[WHAT YOU NEED TO DO] Could you restate all of the records exactly, leaving out the pictures?
*** RAW DATA ***
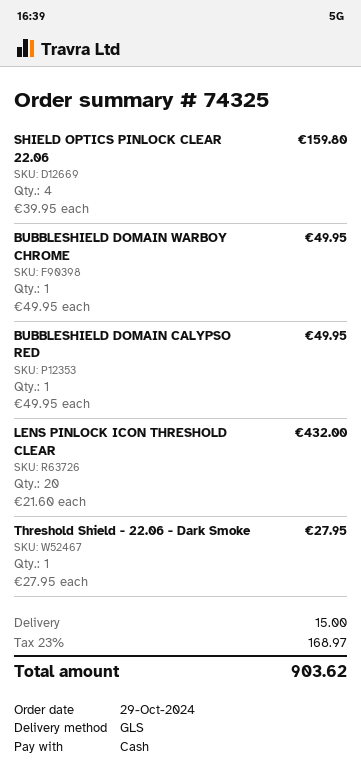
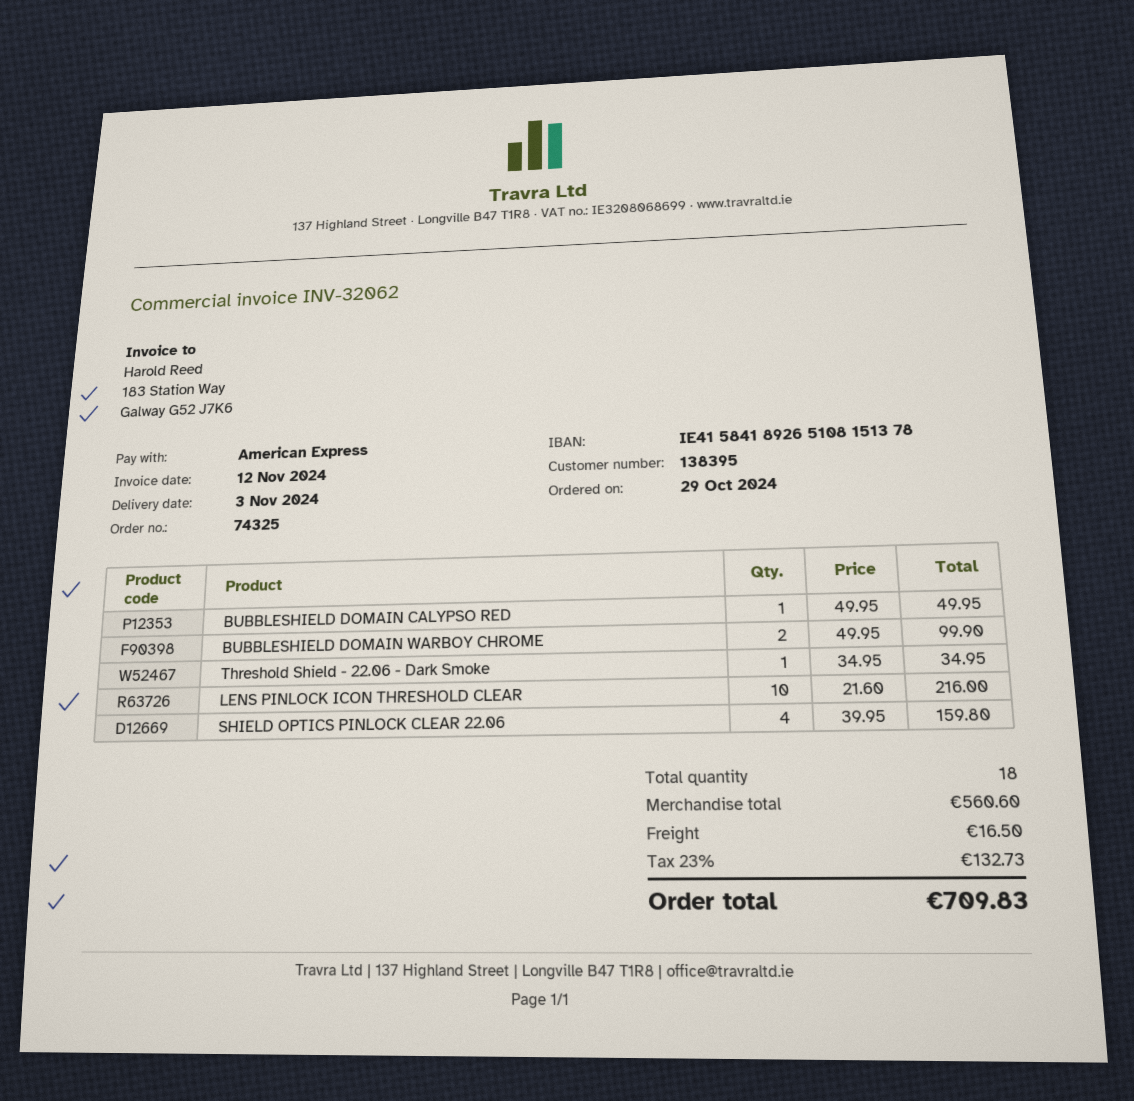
payment method: cash -> American Express
BUBBLESHIELD DOMAIN WARBOY CHROME: 1 x 49.95 = 49.95 -> 2 x 49.95 = 99.90
LENS PINLOCK ICON THRESHOLD CLEAR: 20 x 21.60 = 432.00 -> 10 x 21.60 = 216.00
Threshold Shield - 22.06 - Dark Smoke: 1 x 27.95 = 27.95 -> 1 x 34.95 = 34.95
shipping: 15.00 -> 16.50
tax: 23% = 168.97 -> 23% = 132.73
total: 903.62 -> 709.83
*** End of RAW DATA ***
[RESPONSE AREA]
payment method: cash -> American Express
BUBBLESHIELD DOMAIN WARBOY CHROME: 1 x 49.95 = 49.95 -> 2 x 49.95 = 99.90
LENS PINLOCK ICON THRESHOLD CLEAR: 20 x 21.60 = 432.00 -> 10 x 21.60 = 216.00
Threshold Shield - 22.06 - Dark Smoke: 1 x 27.95 = 27.95 -> 1 x 34.95 = 34.95
shipping: 15.00 -> 16.50
tax: 23% = 168.97 -> 23% = 132.73
total: 903.62 -> 709.83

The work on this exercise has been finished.